[Try it]:
From the line containing "color: #4d7c0f ->" down to the line containing "<div>2018年12月 - 2019年3月</div>", copy out the entries below exactly, both lines included, and nothing else; pictures do not belong in the copy.

[Supplied records]:
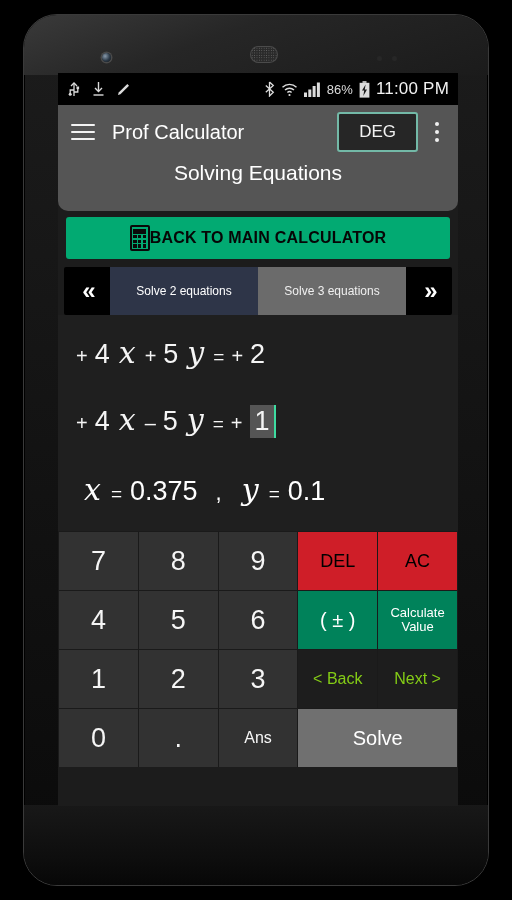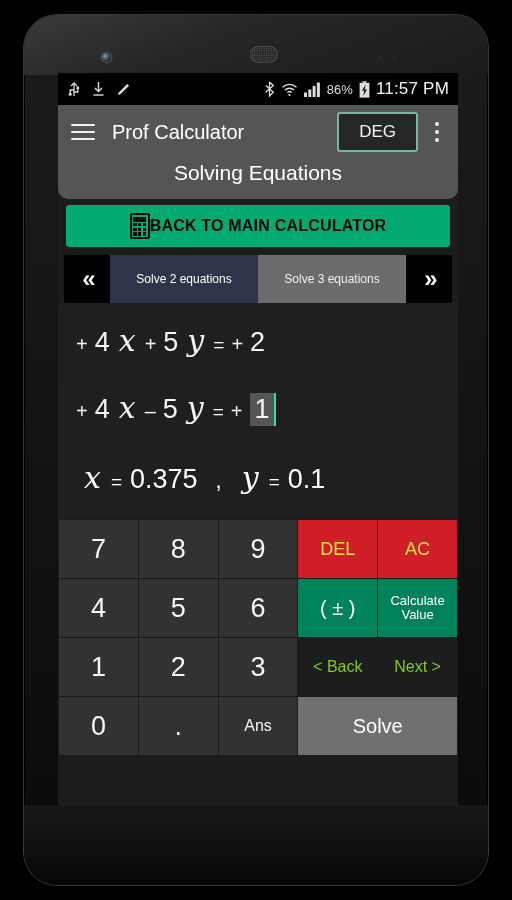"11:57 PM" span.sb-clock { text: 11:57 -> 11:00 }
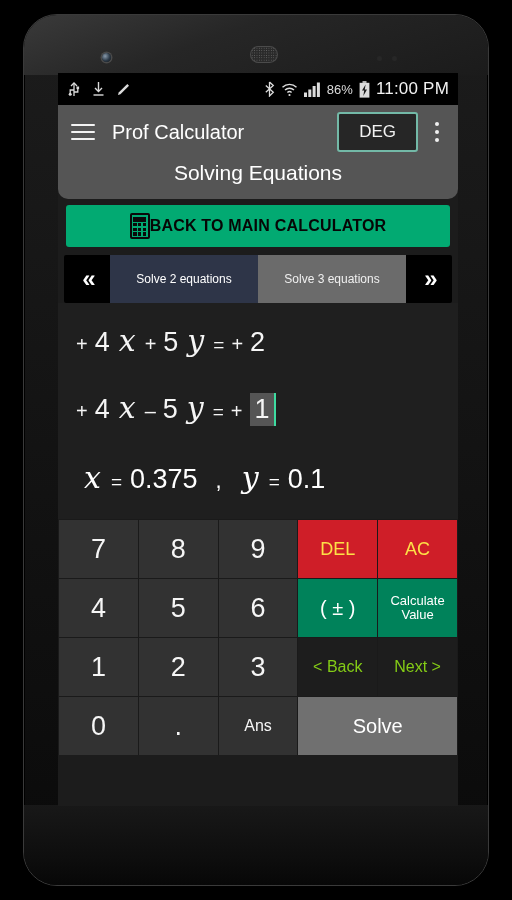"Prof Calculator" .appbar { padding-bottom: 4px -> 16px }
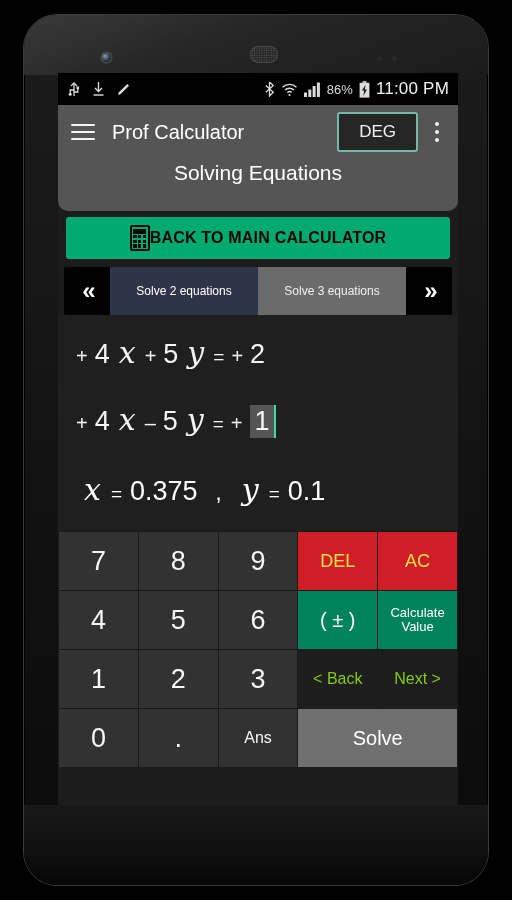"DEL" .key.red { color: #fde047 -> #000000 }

...

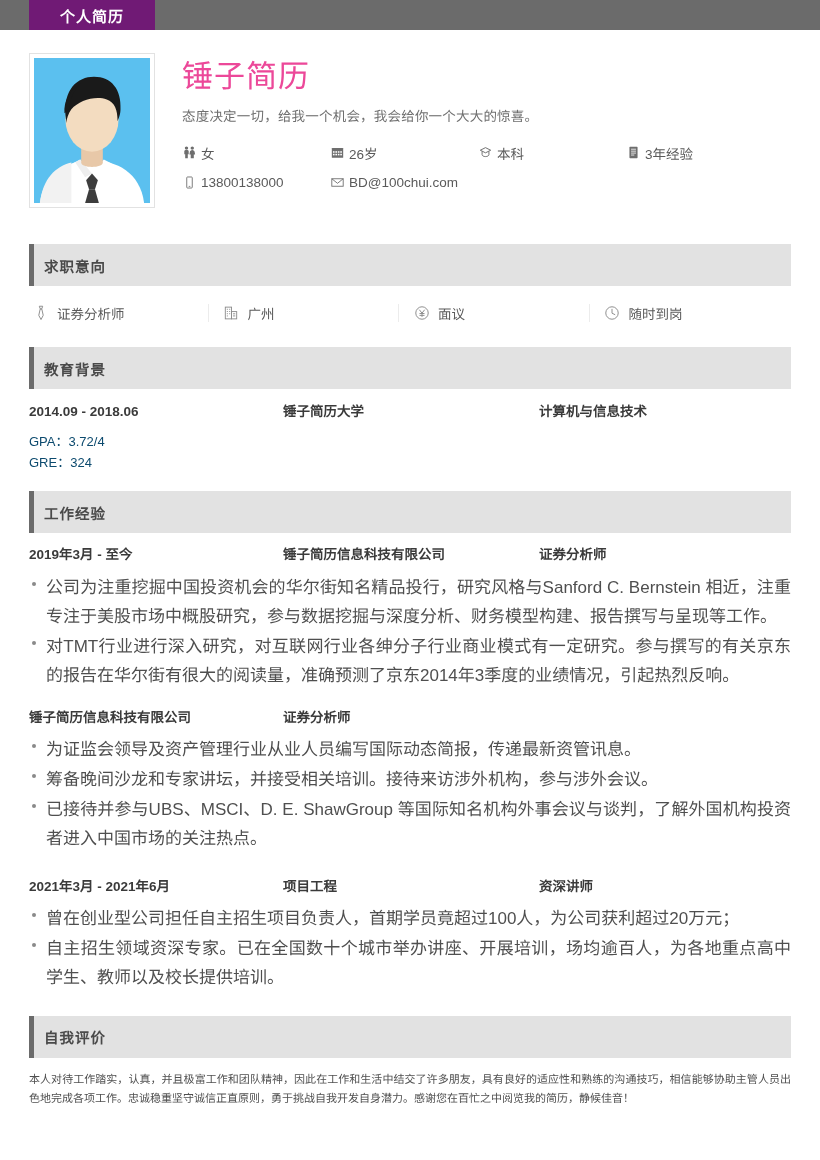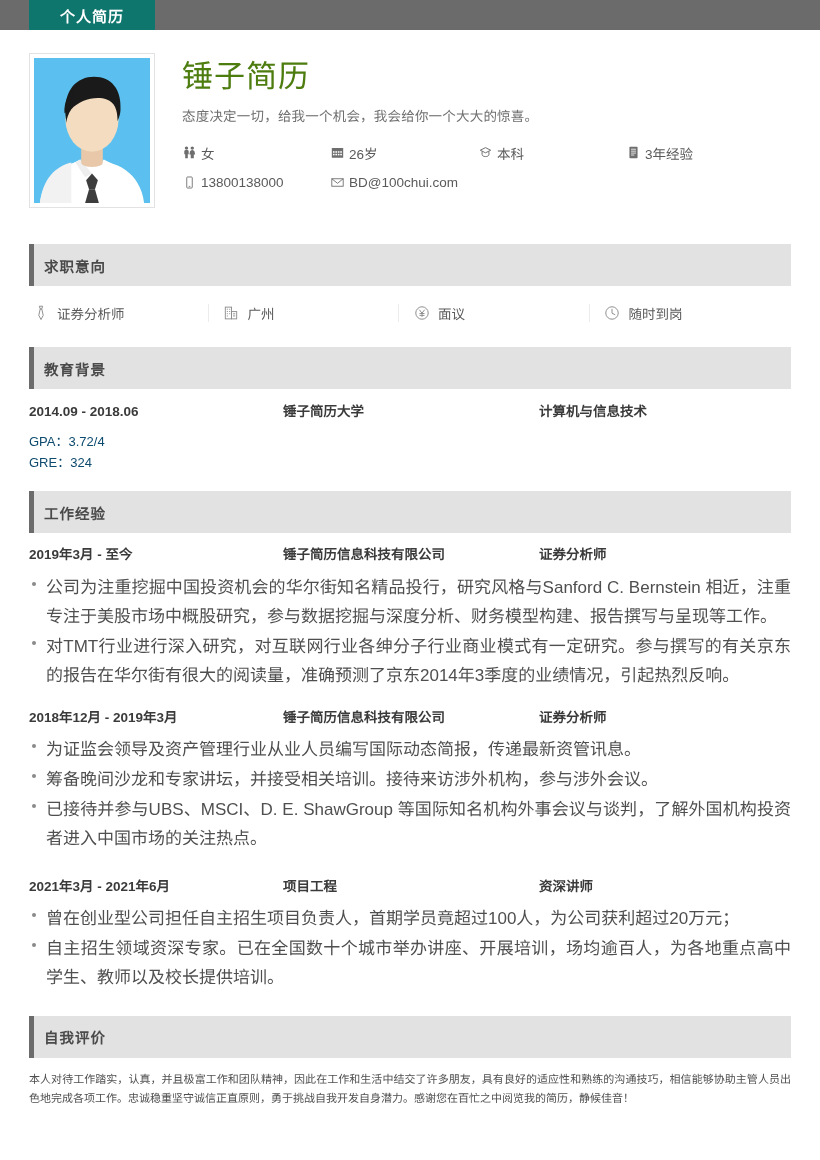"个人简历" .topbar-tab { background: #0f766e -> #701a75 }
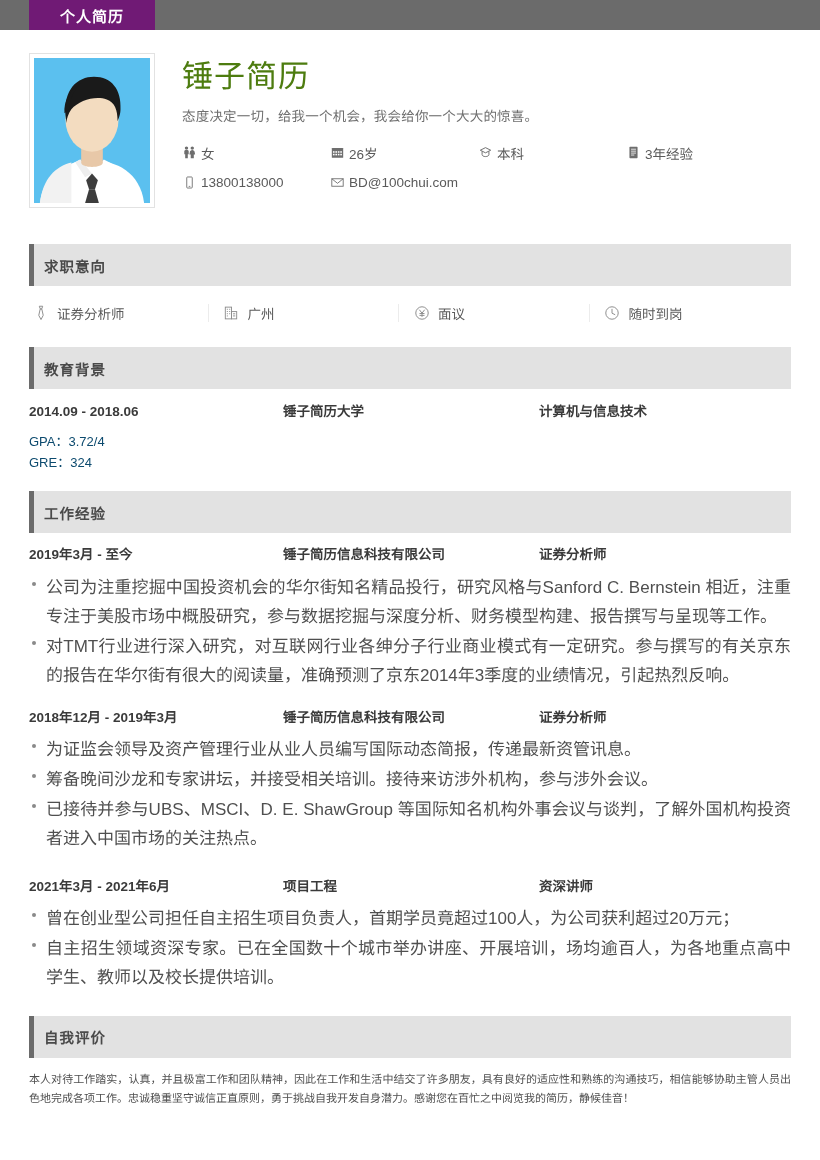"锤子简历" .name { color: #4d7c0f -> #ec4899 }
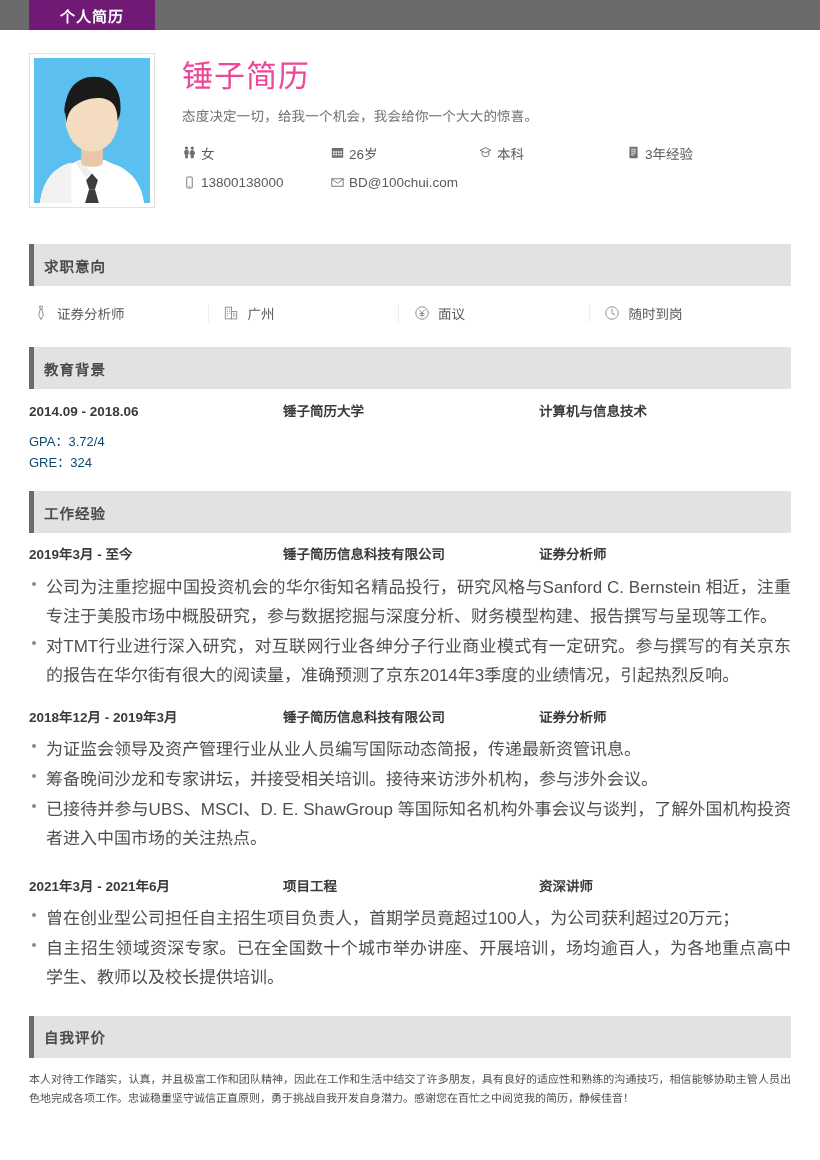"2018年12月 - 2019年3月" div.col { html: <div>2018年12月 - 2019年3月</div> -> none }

[Task output]:
"锤子简历" .name { color: #4d7c0f -> #ec4899 }
"2018年12月 - 2019年3月" div.col { html: <div>2018年12月 - 2019年3月</div> -> none }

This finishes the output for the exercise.